The years when I grew up were unique. The streets were relatively safe for kids: mothers and grandmothers were posted like sentries on every stoop down the block to watch out for you, and also report back any bad behavior to your mother. Cops walked a beat and kids knew and respected them. Before computers, cell phones and video games, we had something better to amuse us: our imaginations.



Kids played unsupervised, shared equipment if there wasn’t enough to go around, made up their own games and enforced the rules, guided by a sense of street-fairness. We were rarely bored, even at night while the adults sat outside to wait for the ice cream truck and listen to the Dodgers on their transistor radios, we played under the streetlights… Kick the

Can, Hide and Seek, Johnny on the Pony and Ring-a Levio.


I’m guessing that kids today might read this and yawn… too bad for them…they’ll never know what they missed! I suggest that you do some research because there's a lot of people, like me who people like Frank Cornacchiulo, who, published their life experiences growing up as a child in aplacecalledbrooklyn.com We are determined to keep our stories alive for future generations to understand and enjoy our life long experiences.


I delivered meat orders in the 1950s with my Schwinn Bike from Phil the Butchers, on Clinton Street, Carroll Gardens, Brooklyn. A beautiful machine for work and play.
I delivered meat orders in the 1950s with my Schwinn Bike from Phil the Butchers, on Clinton Street, Carroll Gardens, Brooklyn. A beautiful machine for work and play.

Meanwhile, As a boy in Brooklyn, you knew you had arrived when you rode a Schwinn.

In the Fifties, this was a kid's two-wheeled equivalent of a Corvette. It was red, black and gold, with tons of chrome. Kids would fasten playing cards with a clothespin to the bike's frame so that they hit the spokes as the wheels turned, making a loud noise that was supposed to sound like a motorcycle…. too cool for words. We also attached streamers to the handle bars, extra lights and chrome crossbars to really pimp that ride.

Most of us couldn’t afford the dream bike. I learned to ride on an old girl’s bike handed down from my cousin Joan. Training wheels hadn’t been invented yet, and skinned shins were the badge of honor for learning to ride a two-wheeler.

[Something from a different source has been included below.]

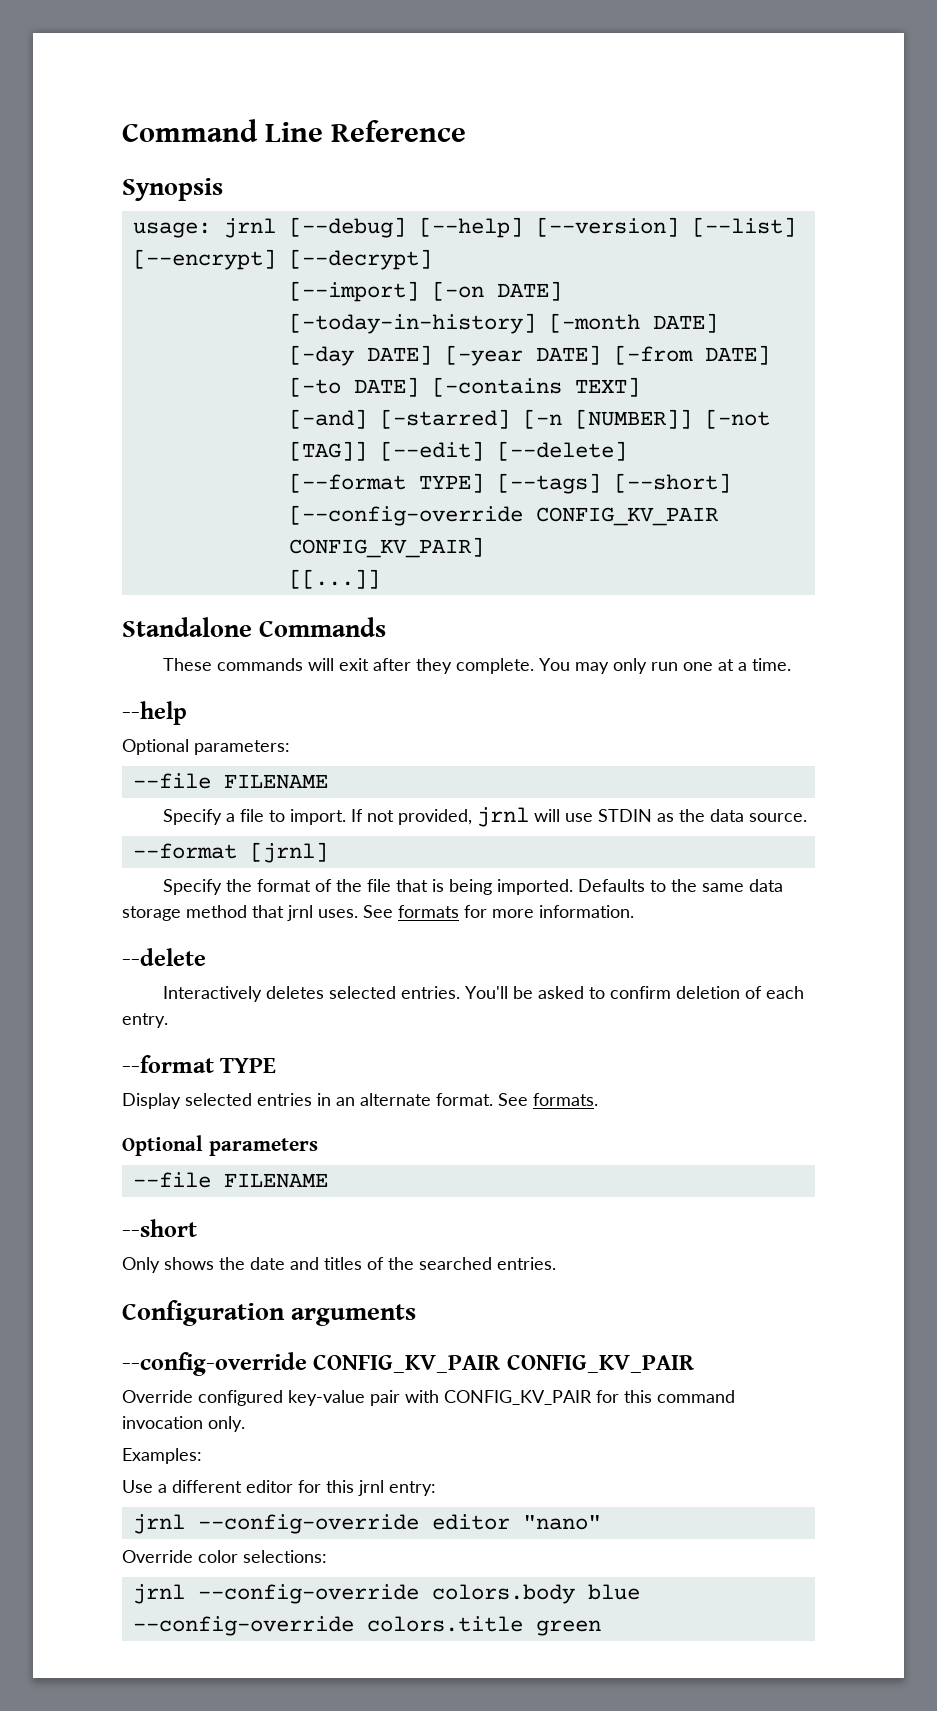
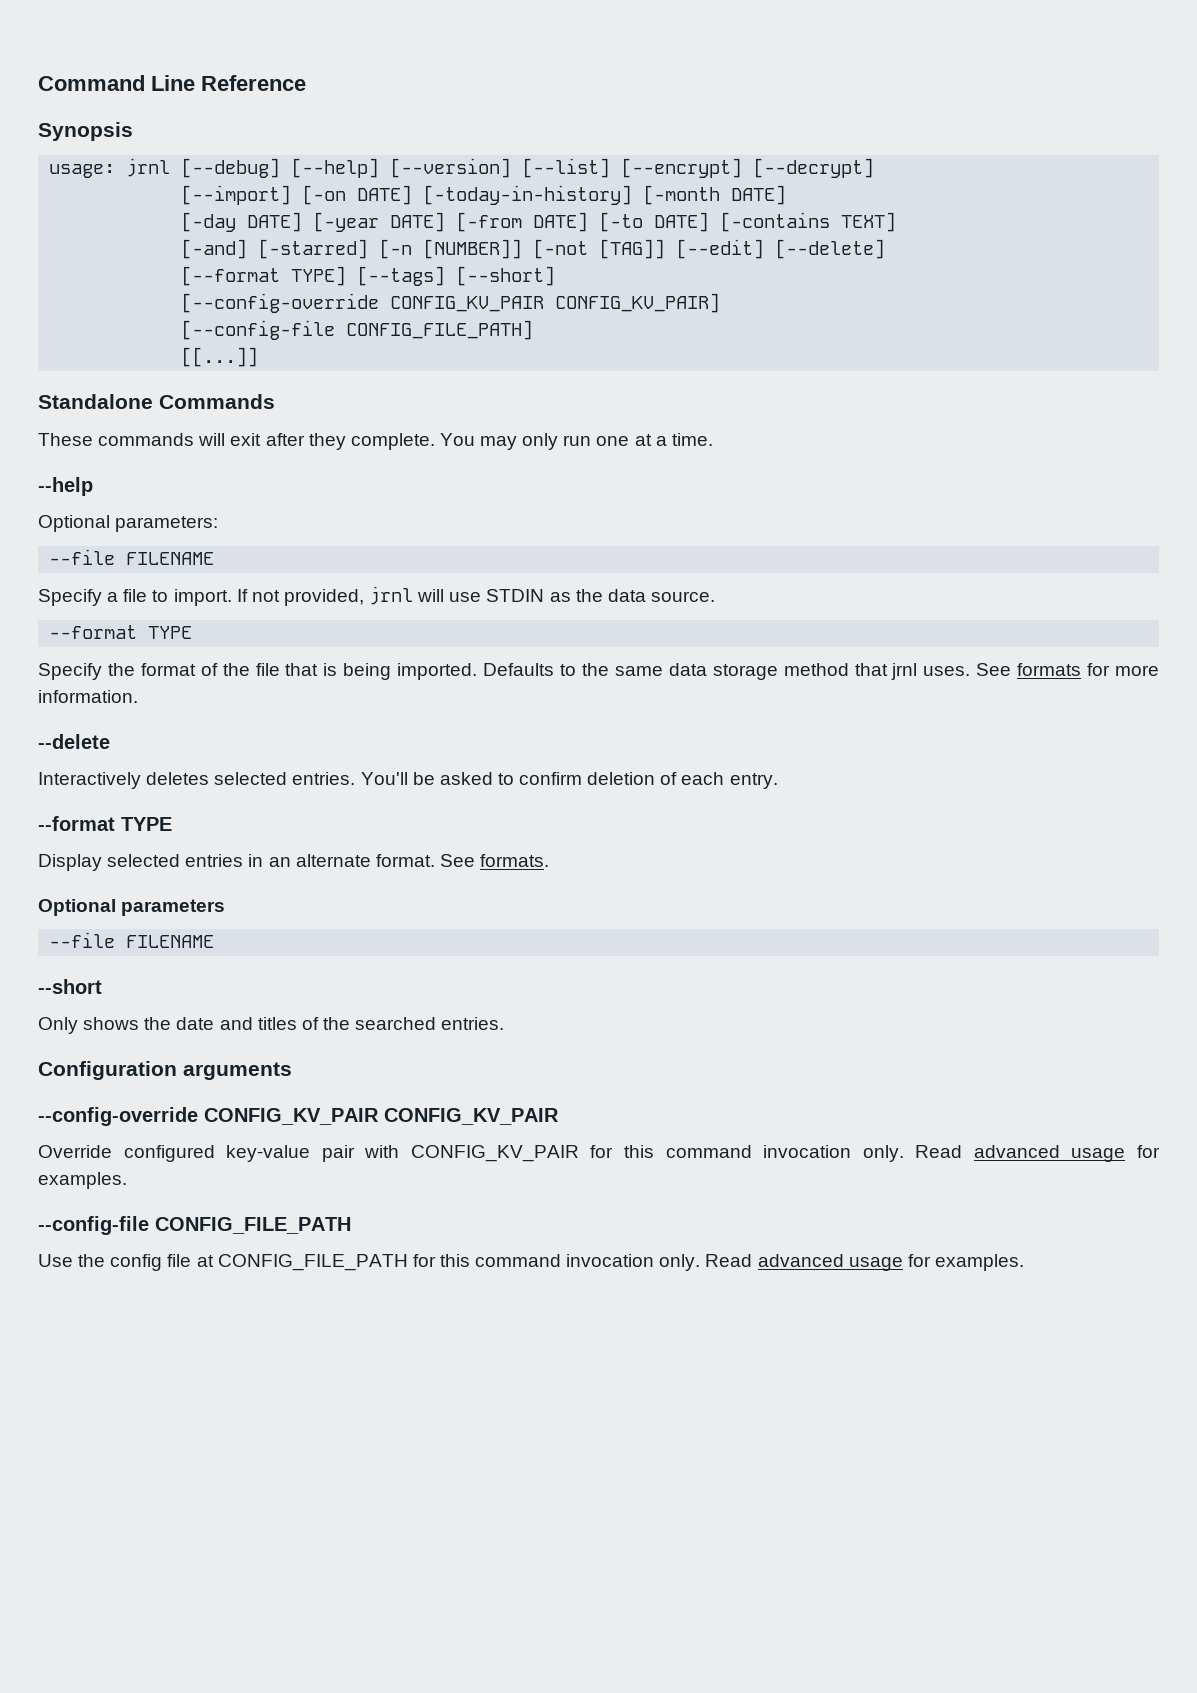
(484, 547) none -> [181,320,534,340] // [--config-file CONFIG_FILE_PATH]
[249,842,328,863] [jrnl] -> [148,626,193,639] TYPE
[122,1448,202,1464] [122,1480,436,1496] [132,1514,601,1534] [122,1550,327,1563] [132,1584,640,1604] [132,1616,601,1636] // Examples: // Use a different editor for this jrnl entry: // jrnl --config-override editor "nano" // Override color selections: // jrnl --config-override colors.body blue --config-override colors.title green -> [915,1145,1160,1162] [38,1172,127,1189] [38,1216,351,1235] [38,1254,1024,1271] Read advanced usage for examples. // --config-file CONFIG_FILE_PATH // Use the config file at CONFIG_FILE_PATH for this command invocation only. Read advanced usage for examples.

I can remember my father "Tony Boots" teaching me to ride... we would go to the playground and he would run alongside me in his ever present suit, tie and snappy fedora, usually with a Lucky Strike in his mouth. In reality, I was happy to have any bike at all since money was tight and we could never afford anything close to the Schwinn dream bike. Then Fate intervened. There was an old TV show called “Junior Champions”, hosted by the great broadcaster, Marty Glickman. I was lucky enough to be chosen to represent my day camp, JHS 73, and competed in a contest to see who could shoot and hit the most layups in one minute. I won, and with a hard cast on my broken left wrist. (Thank you, thank you very much.) The winner's prize was a new Shelby bike. Now Shelby was to Schwinn what Timex was to Rolex, but what the hell, I had a brand new bike. Except for my pal Johnny, who rode a Schwinn thanks to his father who ran the local barber shop and bookie joint, I had the best bike in the neighborhood. Sweet.

PS I now ride a new Schwinn bike, but it's like running into an old girlfriend after 50 years.... just not the same.

PPS In the Marty Glickman pic, that's me on the left with the wavy hair (long gone) and the big nose (still here).